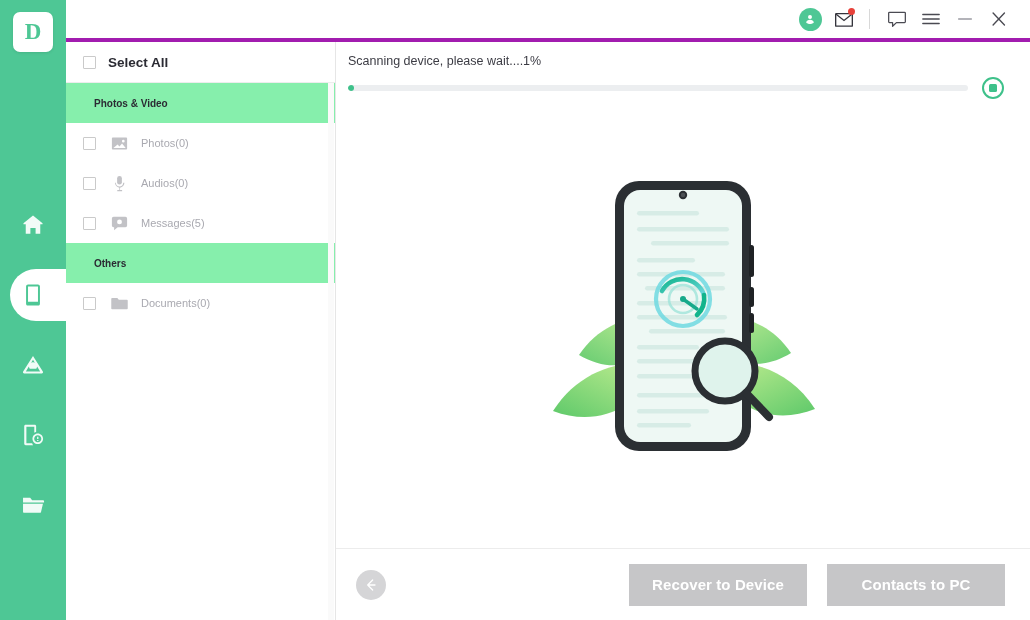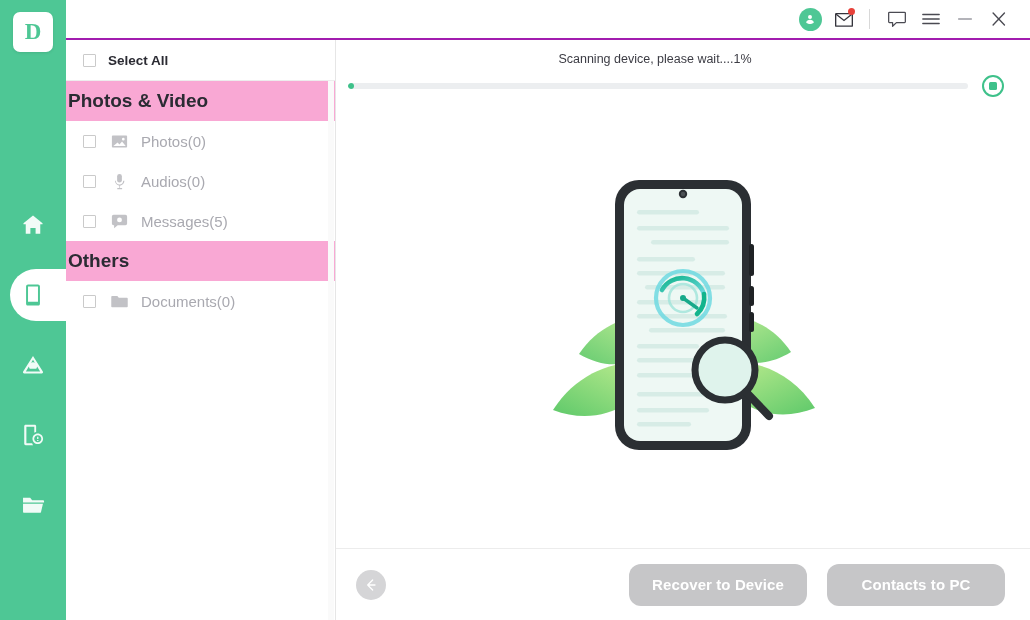--- a/index.html
+++ b/index.html
@@ -99,21 +99,21 @@
     top: 4px; right: 6px;
     width: 7px; height: 7px;
     border-radius: 50%;
     background: #e8413a;
   }
 
   
   .content {
     flex: 1;
     display: flex;
-    border-top: 2px solid #a21caf;
+    border-top: 4px solid #a21caf;
     min-height: 0;
   }
 
   
   .filelist {
     width: 270px; flex: 0 0 270px;
     border-right: 1px solid #e6e6e6;
     background: #ffffff;
     display: flex; flex-direction: column;
     position: relative;
@@ -133,39 +133,39 @@
   }
   .cbox {
     width: 13px; height: 13px;
     border: 1px solid #cacaca;
     background: #fff;
     border-radius: 1px;
     flex: 0 0 13px;
   }
   .section-head {
     height: 40px;
-    background: #f9a8d4;
+    background: #86efac;
     display: flex; align-items: center;
-    padding-left: 2px;
-    font-size: 19px; font-weight: 700; color: #2b2b33;
+    padding-left: 28px;
+    font-size: 10px; font-weight: 700; color: #2b2b33;
   }
   .item {
     height: 40px;
     display: flex; align-items: center;
     padding-left: 17px;
     cursor: pointer;
   }
   .item .iwrap {
     width: 20px; height: 20px;
     margin-left: 13px;
     display: flex; align-items: center; justify-content: center;
     flex: 0 0 20px;
   }
   .item .ilabel {
-    font-size: 15px; color: #a9a9b0;
+    font-size: 11px; color: #a9a9b0;
     margin-left: 12px;
     white-space: nowrap;
   }
   .gicon { fill: #c2c2c6; }
 
   
   .fl-scroll {
     position: absolute;
     right: 1px; top: 41px; bottom: 0;
     width: 6px;
@@ -179,21 +179,21 @@
     background: #ffffff;
     min-width: 0;
     position: relative;
   }
   .progress-zone {
     padding: 12px 24px 0 12px;
     flex: 0 0 auto;
     height: 52px;
   }
   .prog-top {
-    display: flex; align-items: baseline; justify-content: center;
+    display: flex; align-items: baseline; justify-content: flex-start;
     padding-right: 44px;
   }
   .prog-msg { font-size: 12.5px; color: #3c3c44; }
   .prog-pct { font-size: 12.5px; color: #3c3c44; }
   .prog-row { display: flex; align-items: center; margin-top: 9px; }
   .prog-track {
     flex: 1;
     height: 6px;
     background: #eceef0;
     border-radius: 3px;
@@ -238,21 +238,21 @@
     border-radius: 50%;
     background: #d5d5d7;
     display: flex; align-items: center; justify-content: center;
     cursor: pointer;
     flex: 0 0 30px;
   }
   .bb-spacer { flex: 1; }
   .act-btn {
     height: 42px;
     min-width: 178px;
-    border-radius: 12px;
+    border-radius: 0;
     background: #c6c6c8;
     color: #ffffff;
     font-size: 15px;
     font-weight: 700;
     display: flex; align-items: center; justify-content: center;
     cursor: default;
     margin-left: 20px;
     border: none;
     font-family: "Liberation Sans", sans-serif;
     letter-spacing: 0.1px;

::::

Repeat the listing word for word. Leave images out.

# ANSWER BELOW
--- a/index.html
+++ b/index.html
@@ -99,21 +99,21 @@
     top: 4px; right: 6px;
     width: 7px; height: 7px;
     border-radius: 50%;
     background: #e8413a;
   }
 
   
   .content {
     flex: 1;
     display: flex;
-    border-top: 2px solid #a21caf;
+    border-top: 4px solid #a21caf;
     min-height: 0;
   }
 
   
   .filelist {
     width: 270px; flex: 0 0 270px;
     border-right: 1px solid #e6e6e6;
     background: #ffffff;
     display: flex; flex-direction: column;
     position: relative;
@@ -133,39 +133,39 @@
   }
   .cbox {
     width: 13px; height: 13px;
     border: 1px solid #cacaca;
     background: #fff;
     border-radius: 1px;
     flex: 0 0 13px;
   }
   .section-head {
     height: 40px;
-    background: #f9a8d4;
+    background: #86efac;
     display: flex; align-items: center;
-    padding-left: 2px;
-    font-size: 19px; font-weight: 700; color: #2b2b33;
+    padding-left: 28px;
+    font-size: 10px; font-weight: 700; color: #2b2b33;
   }
   .item {
     height: 40px;
     display: flex; align-items: center;
     padding-left: 17px;
     cursor: pointer;
   }
   .item .iwrap {
     width: 20px; height: 20px;
     margin-left: 13px;
     display: flex; align-items: center; justify-content: center;
     flex: 0 0 20px;
   }
   .item .ilabel {
-    font-size: 15px; color: #a9a9b0;
+    font-size: 11px; color: #a9a9b0;
     margin-left: 12px;
     white-space: nowrap;
   }
   .gicon { fill: #c2c2c6; }
 
   
   .fl-scroll {
     position: absolute;
     right: 1px; top: 41px; bottom: 0;
     width: 6px;
@@ -179,21 +179,21 @@
     background: #ffffff;
     min-width: 0;
     position: relative;
   }
   .progress-zone {
     padding: 12px 24px 0 12px;
     flex: 0 0 auto;
     height: 52px;
   }
   .prog-top {
-    display: flex; align-items: baseline; justify-content: center;
+    display: flex; align-items: baseline; justify-content: flex-start;
     padding-right: 44px;
   }
   .prog-msg { font-size: 12.5px; color: #3c3c44; }
   .prog-pct { font-size: 12.5px; color: #3c3c44; }
   .prog-row { display: flex; align-items: center; margin-top: 9px; }
   .prog-track {
     flex: 1;
     height: 6px;
     background: #eceef0;
     border-radius: 3px;
@@ -238,21 +238,21 @@
     border-radius: 50%;
     background: #d5d5d7;
     display: flex; align-items: center; justify-content: center;
     cursor: pointer;
     flex: 0 0 30px;
   }
   .bb-spacer { flex: 1; }
   .act-btn {
     height: 42px;
     min-width: 178px;
-    border-radius: 12px;
+    border-radius: 0;
     background: #c6c6c8;
     color: #ffffff;
     font-size: 15px;
     font-weight: 700;
     display: flex; align-items: center; justify-content: center;
     cursor: default;
     margin-left: 20px;
     border: none;
     font-family: "Liberation Sans", sans-serif;
     letter-spacing: 0.1px;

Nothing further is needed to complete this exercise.